Linking all of these are comedy segments, often performed by a young man who functioned as the program’s host: David Letterman. (Some of Letterman’s stuff, collected here, will remind you of bits he would do in years to come.) Also in the cast is Jeff Altman, who plays several recurring characters including Billy Carter and a nature-show host; he and Letterman do a recurring bit in which Letterman interviews a character played by Altman and ends up punching him in the stomach. The show also includes brief segments by political humorist Mark Russell taped at a Washington hotel with the members of the group in the audience, and scattered appearances by Firesign Theater veterans Phil Proctor and Peter Bergman.

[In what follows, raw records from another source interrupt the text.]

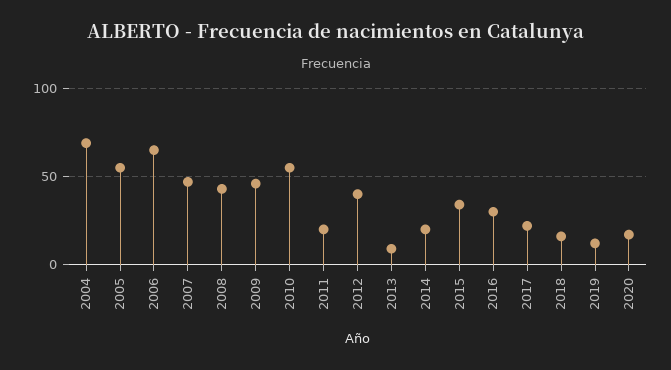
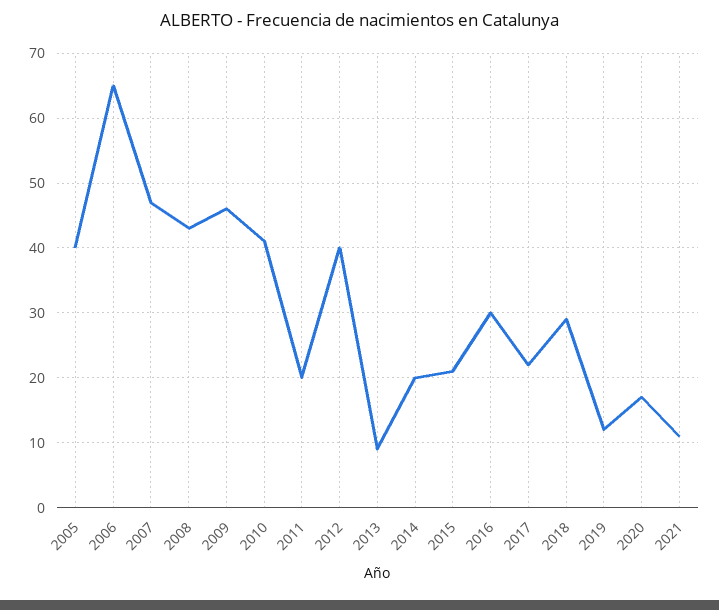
2004: 70 -> none
2005: 55 -> 40
2010: 55 -> 41
2015: 35 -> 21
2018: 15 -> 29
2021: none -> 11

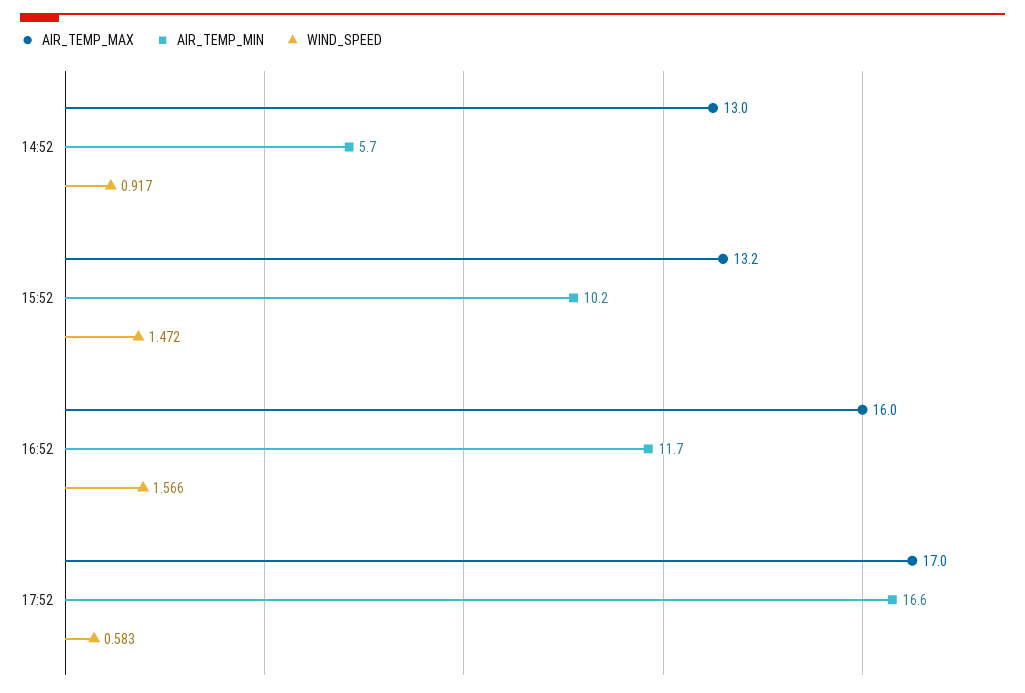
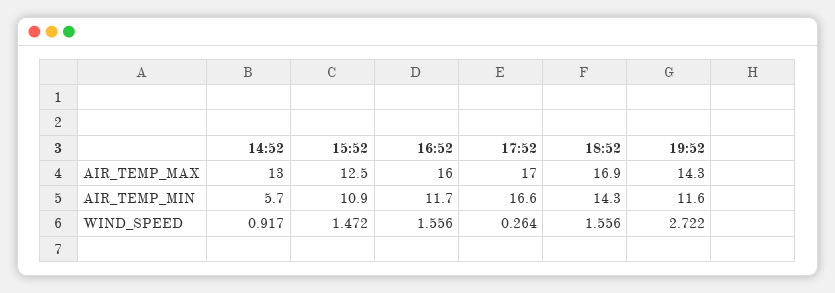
AIR_TEMP_MAX, 15:52: 13.2 -> 12.5
AIR_TEMP_MIN, 15:52: 10.2 -> 10.9
WIND_SPEED, 16:52: 1.566 -> 1.556
WIND_SPEED, 17:52: 0.583 -> 0.264
AIR_TEMP_MAX, 18:52: none -> 16.9
AIR_TEMP_MAX, 19:52: none -> 14.3
AIR_TEMP_MIN, 18:52: none -> 14.3
AIR_TEMP_MIN, 19:52: none -> 11.6
WIND_SPEED, 18:52: none -> 1.556
WIND_SPEED, 19:52: none -> 2.722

So The Starland Vocal Band Show was not the traditional Hollywood soundstage variety show. That doesn’t mean it worked, though. A regular viewer would quickly learn the difference between “recurring” and “repetitive.” The opening and closing credits are exactly the same pieces of tape each week. The musical numbers come from the same four venues. Some of the recurring comedy bits, and many of the jokes, land with a thud. Proctor and Bergman’s stuff seems particularly toothless given their background, and while Russell could be razor-sharp (as on his long-running series of PBS comedy specials), he’s fairly tame on this show. Letterman is always watchable, but he had a lot of clunkers to dismiss, in the same way he would for the rest of his network TV career: with an expression, an inflection, or a throwaway line that makes clear how dumb something is, just as the viewer is having the same thought. In 2015, group member Jon Carroll told USA Today, “It wasn’t all bad. It was mostly bad.”

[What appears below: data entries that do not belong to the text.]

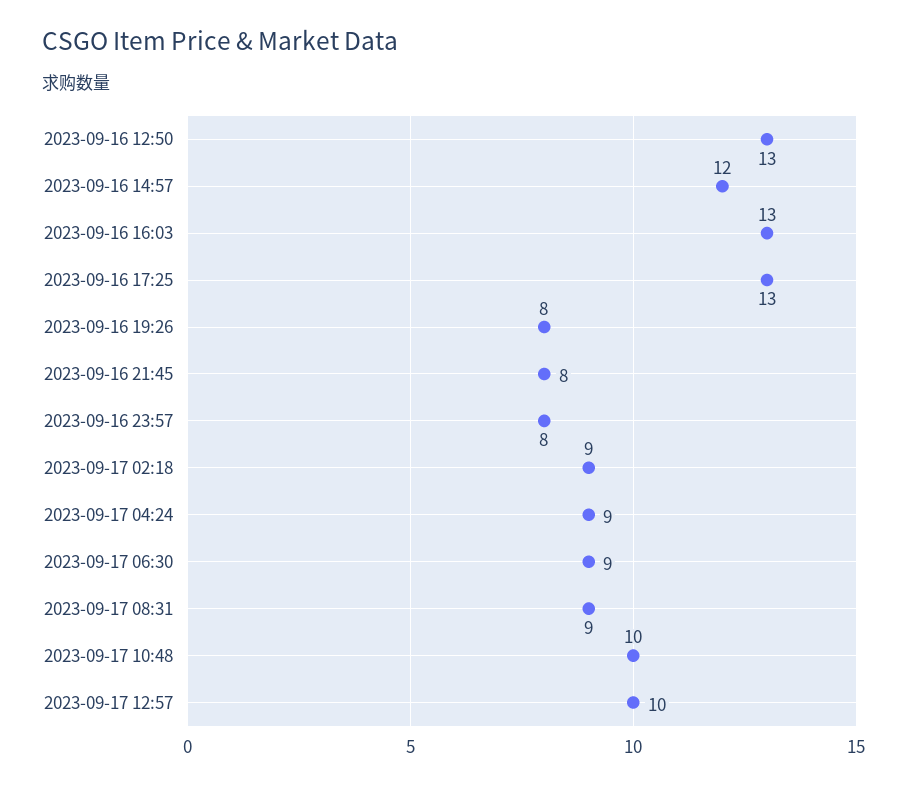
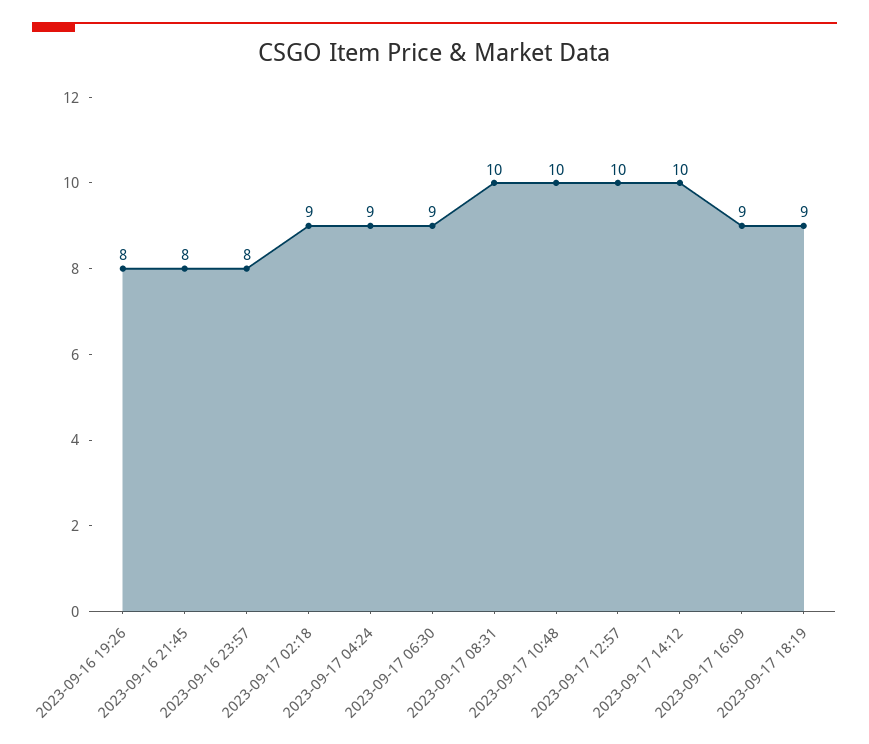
2023-09-16 12:50: 13 -> none
2023-09-16 14:57: 12 -> none
2023-09-16 16:03: 13 -> none
2023-09-16 17:25: 13 -> none
2023-09-17 08:31: 9 -> 10
2023-09-17 14:12: none -> 10
2023-09-17 16:09: none -> 9
2023-09-17 18:19: none -> 9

I watched all six episodes, which are available at YouTube and linked in the Jon Carroll interview above. The producers missed a bet by not featuring Margot Chapman and Taffy Danoff more than they did, because Margot has some acting chops and Taffy is gorgeous. But there is one moment that blew me away: in the final episode, aired September 5, 1977, the group performed a stunning acapella version of Paul Simon’s “American Tune.”
Given its oddball comedic tone, the surreal amusement park videos, and some weird linking bits featuring a squawking goose and the group watching a video monitor in the middle of a hayfield, it’s clear that the show was aimed at a sophisticated viewing audience—young, urban, hip. The problem with that is the Starland Vocal Band itself. Some of their songs are almost comically bland, and at one venue, Taffy and Margot wear long dresses like something from Little House on the Prairie. Their rock songs sound OK, but rockin’ or not, they tend to come off pretty square. If CBS hoped to capture the young, urban, hip crowd that stayed up late for Saturday Night Live, The Starland Vocal Band Show wasn’t going to get much of it.

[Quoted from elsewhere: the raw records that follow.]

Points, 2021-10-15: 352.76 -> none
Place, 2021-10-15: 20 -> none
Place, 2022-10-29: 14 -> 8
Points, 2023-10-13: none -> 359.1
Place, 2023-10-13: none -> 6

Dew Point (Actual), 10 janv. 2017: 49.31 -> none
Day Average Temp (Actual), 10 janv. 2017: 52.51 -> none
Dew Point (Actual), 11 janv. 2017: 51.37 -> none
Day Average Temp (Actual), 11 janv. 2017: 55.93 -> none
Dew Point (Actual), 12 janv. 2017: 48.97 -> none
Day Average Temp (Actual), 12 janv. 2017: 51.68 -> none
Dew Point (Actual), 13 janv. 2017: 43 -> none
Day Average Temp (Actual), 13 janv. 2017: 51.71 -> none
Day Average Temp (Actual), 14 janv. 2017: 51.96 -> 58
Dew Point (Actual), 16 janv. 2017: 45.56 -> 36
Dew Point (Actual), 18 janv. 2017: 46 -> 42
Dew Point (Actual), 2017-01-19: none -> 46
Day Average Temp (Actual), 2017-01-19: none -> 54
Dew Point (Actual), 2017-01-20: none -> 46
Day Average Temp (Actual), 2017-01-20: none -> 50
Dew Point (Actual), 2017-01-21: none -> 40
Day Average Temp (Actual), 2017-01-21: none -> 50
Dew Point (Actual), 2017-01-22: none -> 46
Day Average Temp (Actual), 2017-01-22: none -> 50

In Firesign and on their own, Proctor and Bergman spent a *lot* of time either skewering crappy TV or inventing surrealistic riffs on TV.
(The “Americathon” movie was their idea; they also based an entire album of skits on the programming of a mythical pay-per-view TV channel.)
No doubt, dropping them into an actual network TV show struck somebody as an “it’s so crazy, it just might work!” kind of idea.
But, nah.
I might have to watch these shows, especially the “American Tune” show.